Friday, 8 February 2019

Tool for Annotating Image FIles

MetaProxy is a free little program that allows archival descriptions, search terms, provenance, and any other meta-data (i.e. data about data) to be associated with images and other file types. The program is designed to run under Windows and requires no installation.

It may be downloaded for free from:


This includes a PDF user guide, and even a copy of the source code. A description of the general principle being demonstrated can be found at:


An equivalent version for the Mac is being investigated separately.

So what does it do?

Unlike similar commercial programs, it does not hide your meta-data in a database, or within invisible areas of an image file, or in any other opaque form of storage; it is in plain text files that can be loaded into a simple text editor, and the content of those files is completely dictated by you.

Think of this as taking something that might normally be scribbled on the obverse of a photograph and storing it in a separate text file.

The idea of using a separate file for this purpose is not new — they're known as "buddy files", or sidecar files — but this program shows that they can be effective without having to conform to some data standard, and without having to use specialised programs to see/edit their content. The only convention is that the image and its buddy file share the same name (e.g. picture.jpg and picture.meta) and they must currently reside in the same folder as each other. Such buddy files would be copied with their neighbouring images if you ever move them, or make backups, and would be just as permanent — more permanent than using hidden meta-data inside an image because that is often wiped clean by cavalier Websites and image-editing software.

When double-clicking on a buddy file, this tiny program finds the associated image and launches it in its default viewer, e.g. Microsoft Office Picture Manager, and then displays the content of the buddy file over the bottom third to present that extra information to you. Sound simple?


As well as providing a place for your "back of the picture" annotation, the buddy files are a good place to put search terms. I am using #hashtags in this document (e.g. for relevant surnames, places, dates, etc), but that is not an essential format. Consider, for instance, if you have a digital image of a newspaper clip, or of a handwritten will, and that you've also made a textual transcription of it. Well, if you put the transcription into the buddy file then a Windows Search will find the buddy files relevant to what you're looking for (remember that you cannot search the text inside an image file, but you can search text transcribed into a text file), and then double-clicking on any one of them would show both the original image and your transcription.

The program doesn't care what type of image files you're using (*.jpg, *.jpeg, *.tiff, *.png, etc.) and will even work with other types of data, such as Abode Acrobat files, HTML files, or SVG family tree images. For instance, if you have an article written in a Word file called article.docx and a corresponding buddy file called article.meta, then double-clicking on the buddy file brings up both, just as with images. Not only that, if you have article.jpg and article.docx then both will be launched in their respective viewers before displaying the content of the buddy file. In other words, when you double-click on a buddy file, it will find all the files in the same folder with a matching name and display each of them.

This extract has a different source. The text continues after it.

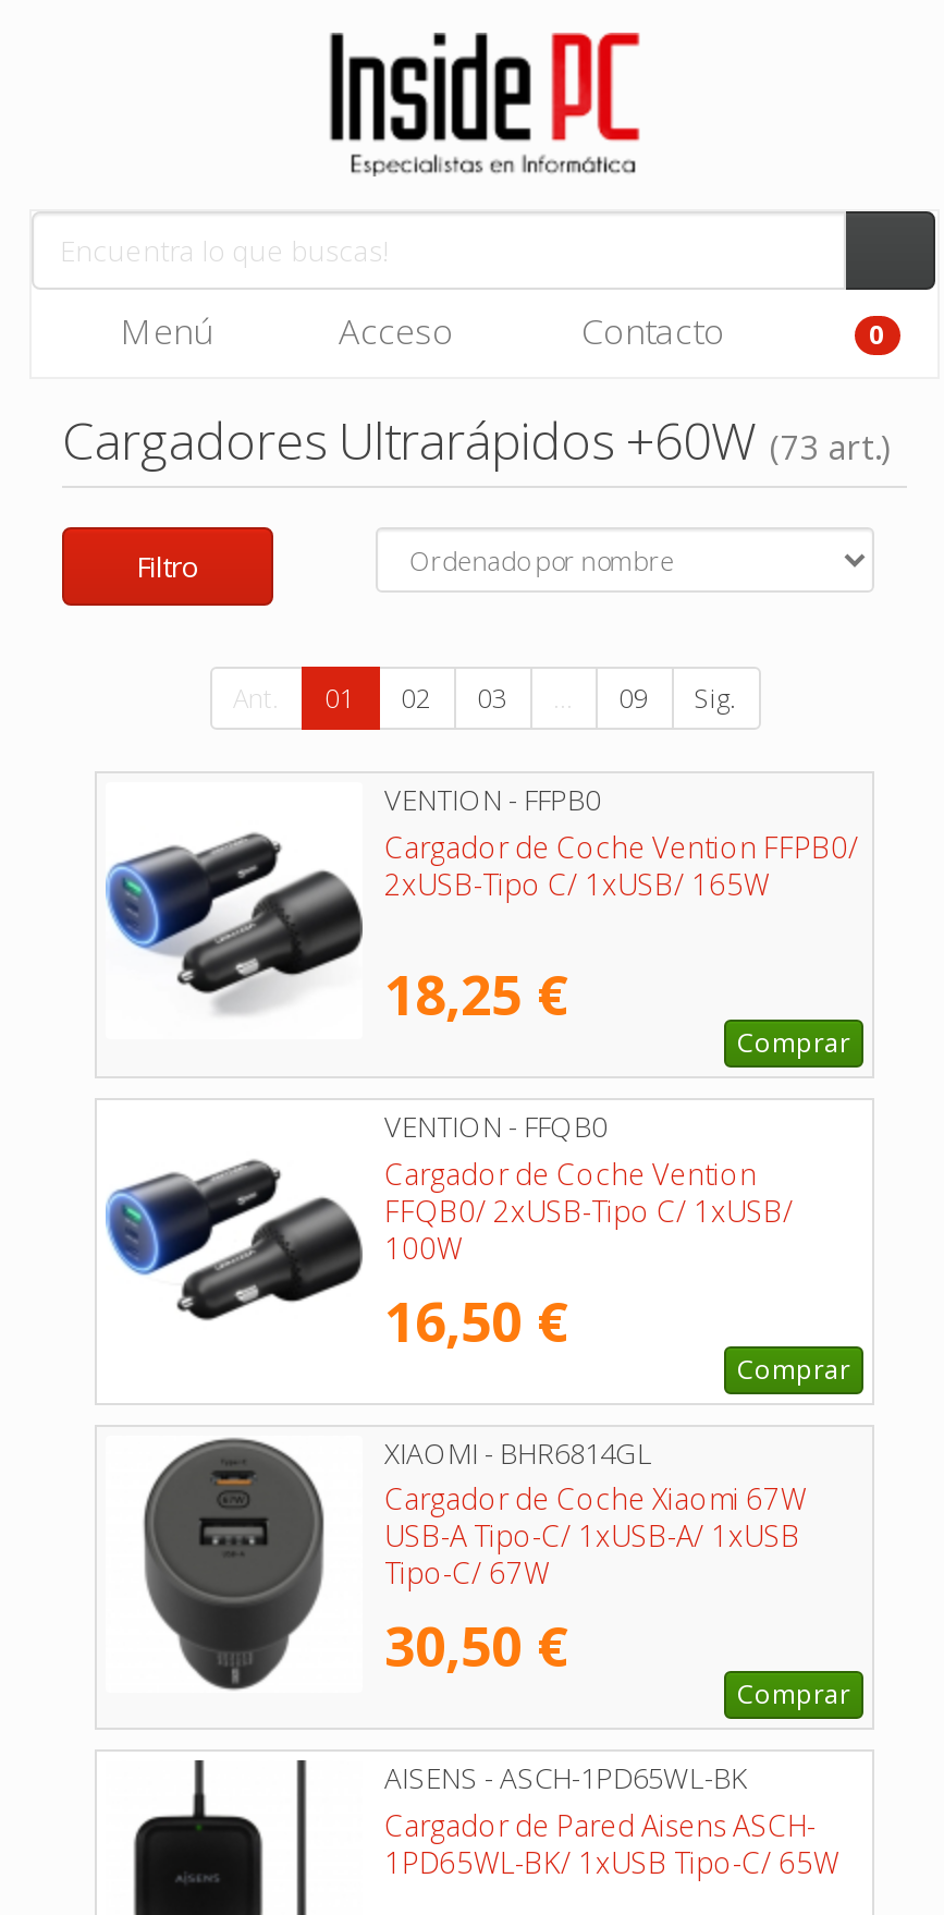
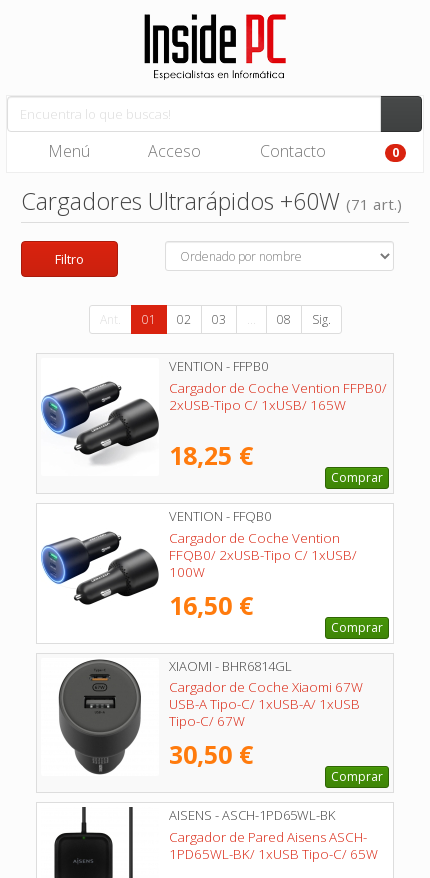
[62,405,892,475] Cargadores Ultrarápidos +60W (73 art.) -> [21,185,402,217] Cargadores Ultrarápidos +60W (71 art.)
[618,680,649,717] 09 -> [276,311,290,328] 08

An accidental feature of the program (one that I didn't anticipate at the start) is an ability to describe and open a collection of images. In a demo given on Mondays with Myrt on 28 Jan 2019, I used an example with the following files:

RisalpurCemetery.1.jpg                      First image and its buddy file
RisalpurCemetery.1.meta
RisalpurCemetery.2.jpg                      Second image and its buddy file
RisalpurCemetery.2.meta
RisalpurCemetery.3.jpg                      Third ...
RisalpurCemetery.3.meta
RisalpurCemetery.4.jpg                      Fourth ...
RisalpurCemetery.4.meta
RisalpurCemetery.meta                     Buddy file for the whole collection

That collection related to a cemetery in Pakistan, formerly British India. As described above, double-clicking on, say, RisalpurCemetery.1.meta would display that buddy file and the associated image (RisalpurCemetery.1.jpg), etc., but double-clicking on RisalpurCemetery.meta would launch the whole collection. This works because the program replaces "meta" with "*" in the initial buddy file name in order to generate a wildcard for it to find all the associated files. In this case, the generated wildcard also matches the other buddy files: the per-image ones.

As of v2.0, the program may also be used to open your image or other data file. I'll describe this in a moment, but if you right-click on an image (say), select metaproxy.exe using "Open with" (but not making it the default), then it will search for an accompanying buddy file and open both, just as it did above. However, if you didn't yet have a buddy file then it will automatically create an empty one in the Notepad editor for you.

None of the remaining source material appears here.